Over the course of two months, Phillips will record four collaborative events, covering the walls inside 41 Grand Street with large-scale, and densely detailed drawings. Phillips will invite artists to join him in the space for temporary performances, and will draw these interventions. The artist’s anticipation and memory of the performance will inform the content of Phillips’ wall drawings. Visitors to Recess can engage in performances and witness their own integration into the ongoing drawing.
Throughout this Session, visitors to Recess in SoHo will witness a diverse series of collaborations, starting with Michael Beitz’s construction of “exhibition furniture” for Wiggle Room. Later, Phillips’ drawings will become a backdrop for an evening of humor and music hosted by musician-writer-stand-up comedian Jeffrey Joe Jensen.
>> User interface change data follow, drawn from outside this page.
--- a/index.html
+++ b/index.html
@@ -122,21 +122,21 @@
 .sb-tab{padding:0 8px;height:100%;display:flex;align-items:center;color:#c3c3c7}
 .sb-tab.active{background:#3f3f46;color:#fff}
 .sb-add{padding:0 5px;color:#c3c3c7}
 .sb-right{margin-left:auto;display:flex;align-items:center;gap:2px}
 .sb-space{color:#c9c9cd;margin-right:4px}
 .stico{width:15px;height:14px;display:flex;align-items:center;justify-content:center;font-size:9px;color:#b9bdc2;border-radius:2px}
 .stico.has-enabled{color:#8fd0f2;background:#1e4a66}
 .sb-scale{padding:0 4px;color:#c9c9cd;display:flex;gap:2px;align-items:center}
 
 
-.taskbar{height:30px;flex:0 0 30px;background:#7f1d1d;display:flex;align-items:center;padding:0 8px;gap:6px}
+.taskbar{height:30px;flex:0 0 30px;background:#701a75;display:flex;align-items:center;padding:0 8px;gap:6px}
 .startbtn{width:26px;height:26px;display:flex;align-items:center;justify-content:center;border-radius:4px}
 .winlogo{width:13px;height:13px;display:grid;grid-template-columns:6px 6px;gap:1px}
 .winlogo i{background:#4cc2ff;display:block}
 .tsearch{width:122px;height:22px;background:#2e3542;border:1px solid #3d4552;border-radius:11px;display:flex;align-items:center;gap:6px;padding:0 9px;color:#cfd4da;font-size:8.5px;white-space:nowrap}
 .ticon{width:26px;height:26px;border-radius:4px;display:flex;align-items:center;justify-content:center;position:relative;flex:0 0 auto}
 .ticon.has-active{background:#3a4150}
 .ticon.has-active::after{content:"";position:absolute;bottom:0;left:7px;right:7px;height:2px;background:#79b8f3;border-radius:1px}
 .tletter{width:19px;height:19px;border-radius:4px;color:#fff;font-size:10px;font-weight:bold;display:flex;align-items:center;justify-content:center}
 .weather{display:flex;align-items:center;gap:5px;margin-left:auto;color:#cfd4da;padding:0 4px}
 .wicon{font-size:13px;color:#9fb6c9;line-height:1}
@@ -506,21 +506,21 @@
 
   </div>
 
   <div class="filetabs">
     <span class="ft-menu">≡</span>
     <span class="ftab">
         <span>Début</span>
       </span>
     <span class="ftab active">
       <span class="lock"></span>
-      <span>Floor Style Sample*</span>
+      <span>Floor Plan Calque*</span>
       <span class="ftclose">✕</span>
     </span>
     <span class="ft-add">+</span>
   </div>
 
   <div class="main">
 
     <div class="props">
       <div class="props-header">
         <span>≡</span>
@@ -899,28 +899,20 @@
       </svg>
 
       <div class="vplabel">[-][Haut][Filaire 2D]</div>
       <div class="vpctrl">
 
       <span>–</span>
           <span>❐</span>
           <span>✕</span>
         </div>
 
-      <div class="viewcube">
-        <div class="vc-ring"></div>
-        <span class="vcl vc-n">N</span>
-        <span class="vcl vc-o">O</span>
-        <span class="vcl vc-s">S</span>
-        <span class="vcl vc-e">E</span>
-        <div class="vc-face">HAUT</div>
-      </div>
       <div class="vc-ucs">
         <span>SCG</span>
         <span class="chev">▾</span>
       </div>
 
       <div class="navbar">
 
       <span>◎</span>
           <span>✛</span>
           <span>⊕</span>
Phillips will collaborate with Amy Pina to add a final layer of color to the drawing installation, which will create a vibrant atmosphere for CHERYL, a spirited and dynamic group that uses the dance party formula to explore both playful and controversial themes.
Visitors to Wiggle Room can expect, in the words of the artist, “a raucous, unpredictable, but dramatic ride.”
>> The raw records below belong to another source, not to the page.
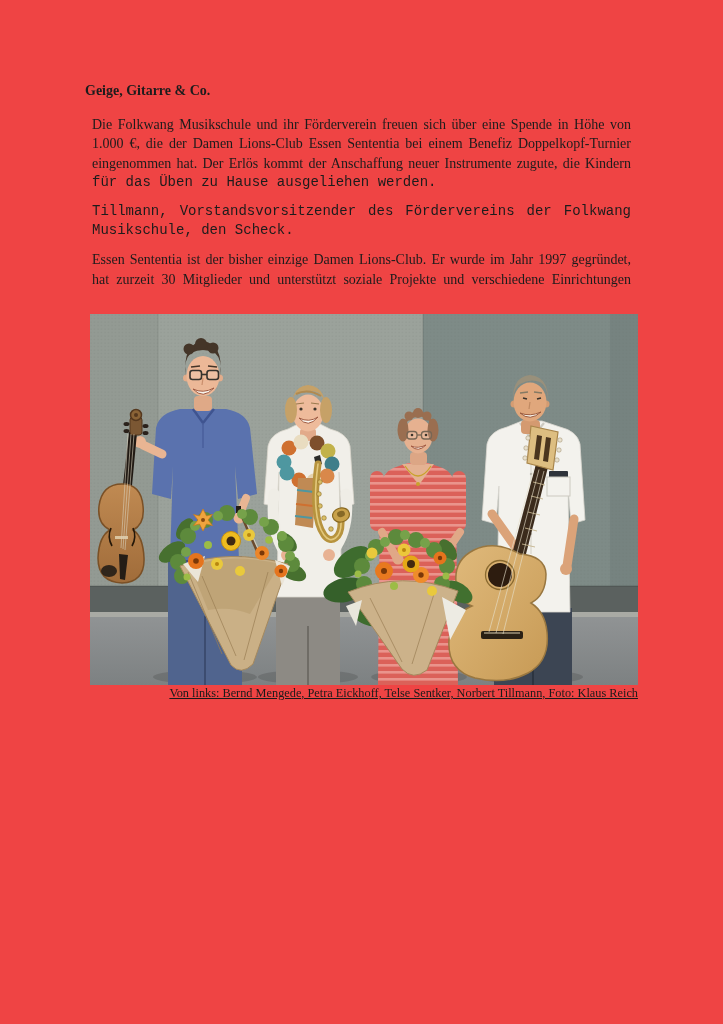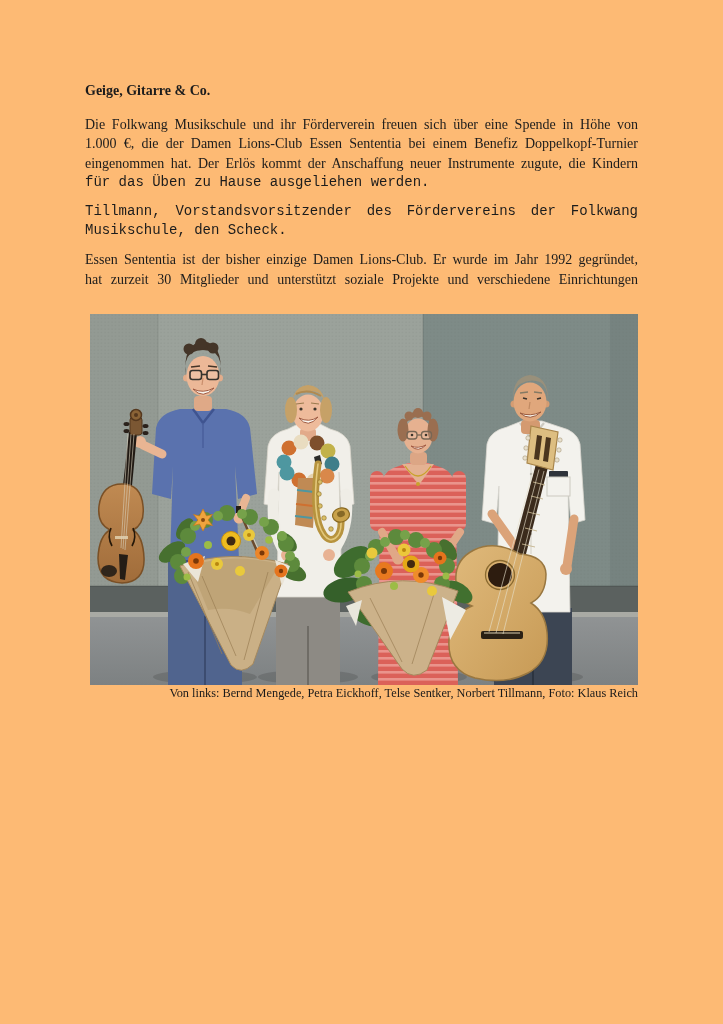--- a/index.html
+++ b/index.html
@@ -1,50 +1,50 @@
 <!DOCTYPE html>
 <html lang="de"><head>
 <meta charset="utf-8">
 <style>
   html,body{margin:0;padding:0;background:#ffffff;}
   .page{
-    position:relative;width:723px;height:1024px;background:#fdba74;
+    position:relative;width:723px;height:1024px;background:#ef4444;
     font-family:"Liberation Serif",serif;color:#1c1c1c;overflow:hidden;
   }
   .textblock{position:absolute;left:85px;top:81px;width:553px;}
   .kicker,.headline{font-size:14px;font-weight:bold;line-height:19.2px;}
-  .par{font-size:14px;line-height:19.2px;margin:0;}
+  .par{font-size:14px;line-height:19.2px;margin:7px;}
   .par-first{margin-top:15px;}
   .par-next{margin-top:10px;}
   .tline{text-align:justify;text-align-last:justify;}
   .tline-last{text-align-last:left;font-family:Liberation Mono, monospace;}
   .photo-wrap{margin-top:25px;margin-left:5px;width:548px;height:371px;}
   .photo-wrap svg{display:block;width:548px;height:371px;}
   .caption{width:548px;margin-left:5px;margin-top:1px;text-align:right;
-           font-size:12.3px;line-height:15px;color:#1a1a1a;}
+           font-size:12.3px;line-height:15px;color:#1a1a1a;text-decoration:underline;}
 </style>
 </head>
 <body>
 
 <div class="page">
   <div class="textblock">
 
     <div class="kicker">Geige, Gitarre &amp; Co.</div>
 
     <div class="par par-first">
         <div class="tline">Die Folkwang Musikschule und ihr Förderverein freuen sich über eine Spende in Höhe von</div>
         <div class="tline">1.000 €, die der Damen Lions-Club Essen Sententia bei einem Benefiz Doppelkopf-Turnier</div>
         <div class="tline">eingenommen hat. Der Erlös kommt der Anschaffung neuer Instrumente zugute, die Kindern</div>
         <div class="tline tline-last">für das Üben zu Hause ausgeliehen werden.</div>
       </div>
     <div class="par par-next">
         <div class="tline tline-last">Tillmann, Vorstandsvorsitzender des Fördervereins der Folkwang Musikschule, den Scheck.</div>
       </div>
     <div class="par par-next">
-        <div class="tline">Essen Sententia ist der bisher einzige Damen Lions-Club. Er wurde im Jahr 1992 gegründet,</div>
+        <div class="tline">Essen Sententia ist der bisher einzige Damen Lions-Club. Er wurde im Jahr 1997 gegründet,</div>
         <div class="tline">hat zurzeit 30 Mitglieder und unterstützt soziale Projekte und verschiedene Einrichtungen</div>
       </div>
 
     <div class="photo-wrap">
       <svg viewBox="0 0 548 371" xmlns="http://www.w3.org/2000/svg">
         <defs>
           <pattern id="dots" width="3.5" height="3.5" patternUnits="userSpaceOnUse">
             <circle cx="1" cy="1" r="0.55" fill="#5e645e" opacity="0.25"></circle>
           </pattern>
           <pattern id="coral" width="10" height="7" patternUnits="userSpaceOnUse">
Turning the traditional into the new, and the real into the imaginary, Salon Style features a collection of large surreal wall-size black and white paintings that hang at angles that push and pull at the architecture of the gallery space. Blurring the boundaries between painting and graphic design, these works present a series of pre modern-era paintings that have been re-interpreted through an illustrative sensibility. “Linear representation is the de facto language of our culture” says Phillips. “Although it does not exist anywhere in nature, it has become fully ingrained within the western mind.” Phillip’s uses a traditional technique known as forced perspective to distort the original painting and states, “I am trying to expand and dimensionalize the painting, so the viewer can look beyond its two dimensional frame and into a deeper, more meaningful space.”